**RECORDS FOR THE EXERCISE**:

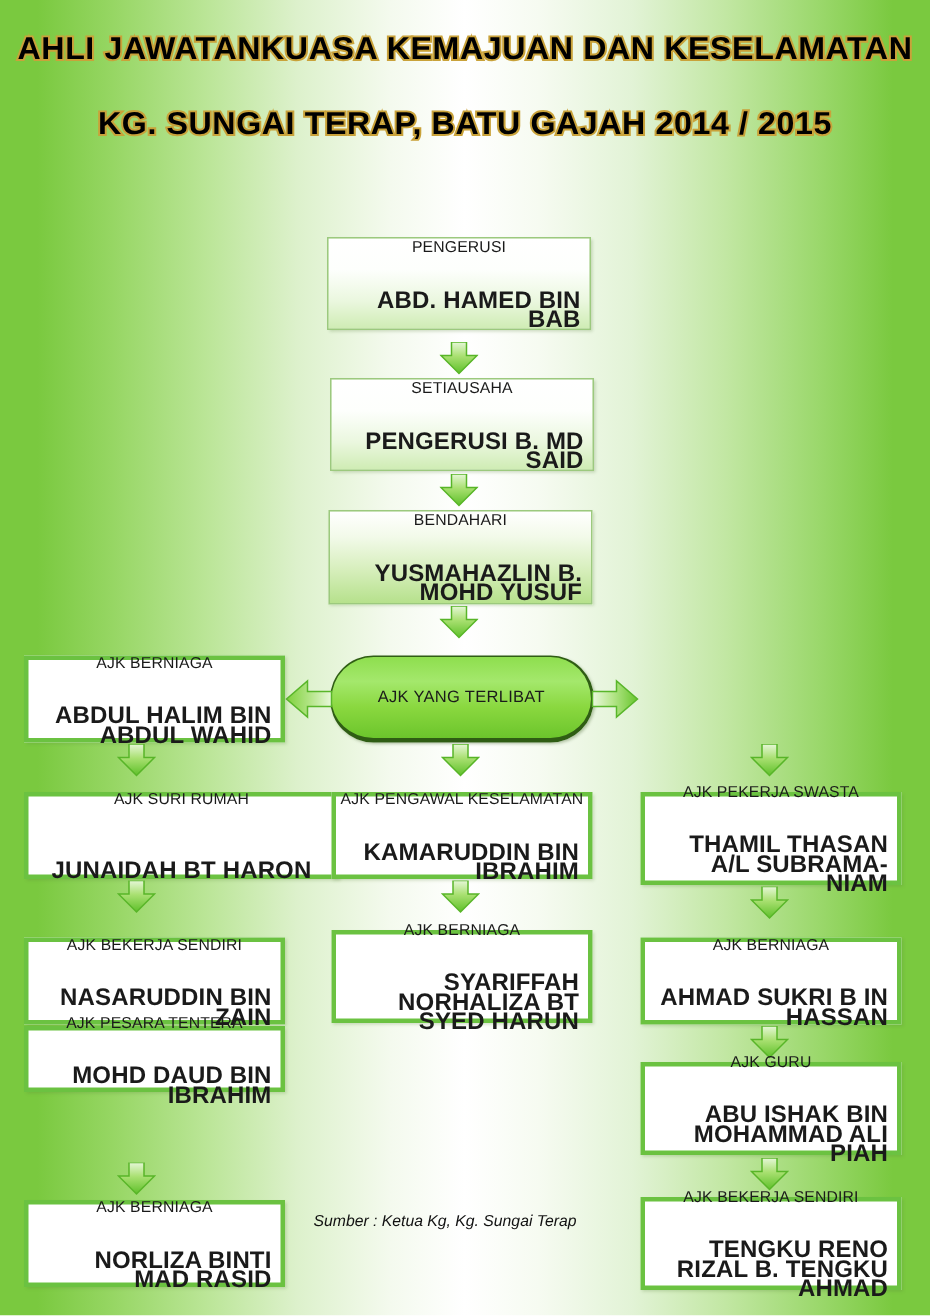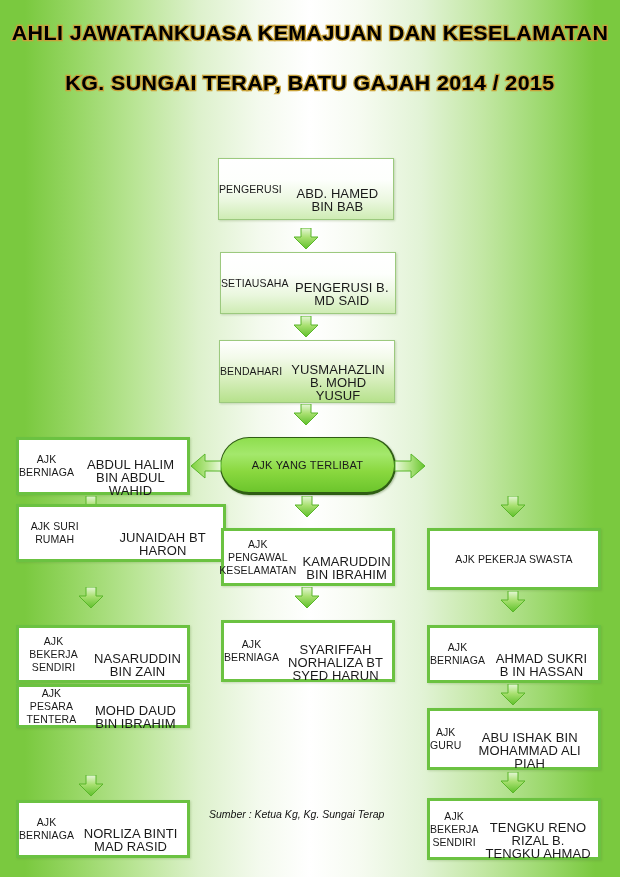--- a/index.html
+++ b/index.html
@@ -30,28 +30,28 @@
     paint-order:stroke fill;
     white-space:nowrap;
   }
   .title-line.l2{margin-top:20px;font-size:21px;}
 
   
   .node{
     position:absolute;
     box-sizing:border-box;
     display:flex;
-    flex-direction:row;
+    flex-direction:column;
     align-items:center;
     justify-content:center;
-    text-align:center;
+    text-align:right;
     color:#1a1a1a;
   }
   .node .role{font-size:10.5px;line-height:13px;letter-spacing:.1px;}
-  .node .name{font-size:13px;line-height:13px;letter-spacing:.1px;margin-top:22px;padding:0 6px;}
+  .node .name{font-size:16px;line-height:13px;letter-spacing:.1px;margin-top:22px;padding:0 6px;font-weight:bold;}
 
   
   .node.top{
     background:linear-gradient(to bottom,#ffffff 0%,#fdfffc 35%,#eaf7de 70%,#cfecb4 100%);
     border:1px solid #9cc97e;
     box-shadow:1px 1px 2px rgba(90,130,60,.28);
   }
   .node.top.bendahari{
     background:linear-gradient(to bottom,#ffffff 0%,#f2fae9 28%,#d8efbe 62%,#b6e18c 100%);
   }
@@ -176,21 +176,21 @@
   <div class="node leaf" style="left:16px;top:437px;width:174px;height:58px;">
     <div class="role">AJK BERNIAGA</div>
     <div class="name">ABDUL HALIM BIN ABDUL WAHID</div>
   </div>
   <div class="arrow" style="left:78px;top:496px;">
     <svg width="26" height="22" viewBox="0 0 26 22">
       <path d="M8 0 L18 0 L18 9 L25 9 L13 21 L1 9 L8 9 Z" fill="url(#ag1)" stroke="#58b528" stroke-width="1"></path>
     </svg>
   </div>
 
-  <div class="node leaf" style="left:16px;top:504px;width:210px;height:58px;gap:12px;">
+  <div class="node leaf" style="left:16px;top:528px;width:210px;height:58px;gap:12px;">
     <div class="role">AJK SURI RUMAH</div>
     <div class="name">JUNAIDAH BT HARON</div>
   </div>
   <div class="arrow" style="left:78px;top:587px;">
     <svg width="26" height="22" viewBox="0 0 26 22">
       <path d="M8 0 L18 0 L18 9 L25 9 L13 21 L1 9 L8 9 Z" fill="url(#ag1)" stroke="#58b528" stroke-width="1"></path>
     </svg>
   </div>
 
   <div class="node leaf" style="left:16px;top:625px;width:174px;height:58px;">
@@ -234,20 +234,21 @@
   </div>
 
   <div class="arrow" style="left:500px;top:496px;">
     <svg width="26" height="22" viewBox="0 0 26 22">
       <path d="M8 0 L18 0 L18 9 L25 9 L13 21 L1 9 L8 9 Z" fill="url(#ag1)" stroke="#58b528" stroke-width="1"></path>
     </svg>
   </div>
 
   <div class="node leaf" style="left:427px;top:528px;width:174px;height:62px;">
     <div class="role">AJK PEKERJA SWASTA</div>
+    <div class="name">THAMIL THASAN  A/L SUBRAMA-NIAM</div>
   </div>
   <div class="arrow" style="left:500px;top:591px;">
     <svg width="26" height="22" viewBox="0 0 26 22">
       <path d="M8 0 L18 0 L18 9 L25 9 L13 21 L1 9 L8 9 Z" fill="url(#ag1)" stroke="#58b528" stroke-width="1"></path>
     </svg>
   </div>
 
   <div class="node leaf" style="left:427px;top:625px;width:174px;height:58px;">
     <div class="role">AJK BERNIAGA</div>
     <div class="name">AHMAD SUKRI B IN  HASSAN</div>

**WORK TO COMPLETE**:
From the lines above, copy those that contain the word "style".

**SOLUTION FOR THIS PROBLEM**:
   <div class="node leaf" style="left:16px;top:437px;width:174px;height:58px;">
   <div class="arrow" style="left:78px;top:496px;">
-  <div class="node leaf" style="left:16px;top:504px;width:210px;height:58px;gap:12px;">
+  <div class="node leaf" style="left:16px;top:528px;width:210px;height:58px;gap:12px;">
   <div class="arrow" style="left:78px;top:587px;">
   <div class="node leaf" style="left:16px;top:625px;width:174px;height:58px;">
   <div class="arrow" style="left:500px;top:496px;">
   <div class="node leaf" style="left:427px;top:528px;width:174px;height:62px;">
   <div class="arrow" style="left:500px;top:591px;">
   <div class="node leaf" style="left:427px;top:625px;width:174px;height:58px;">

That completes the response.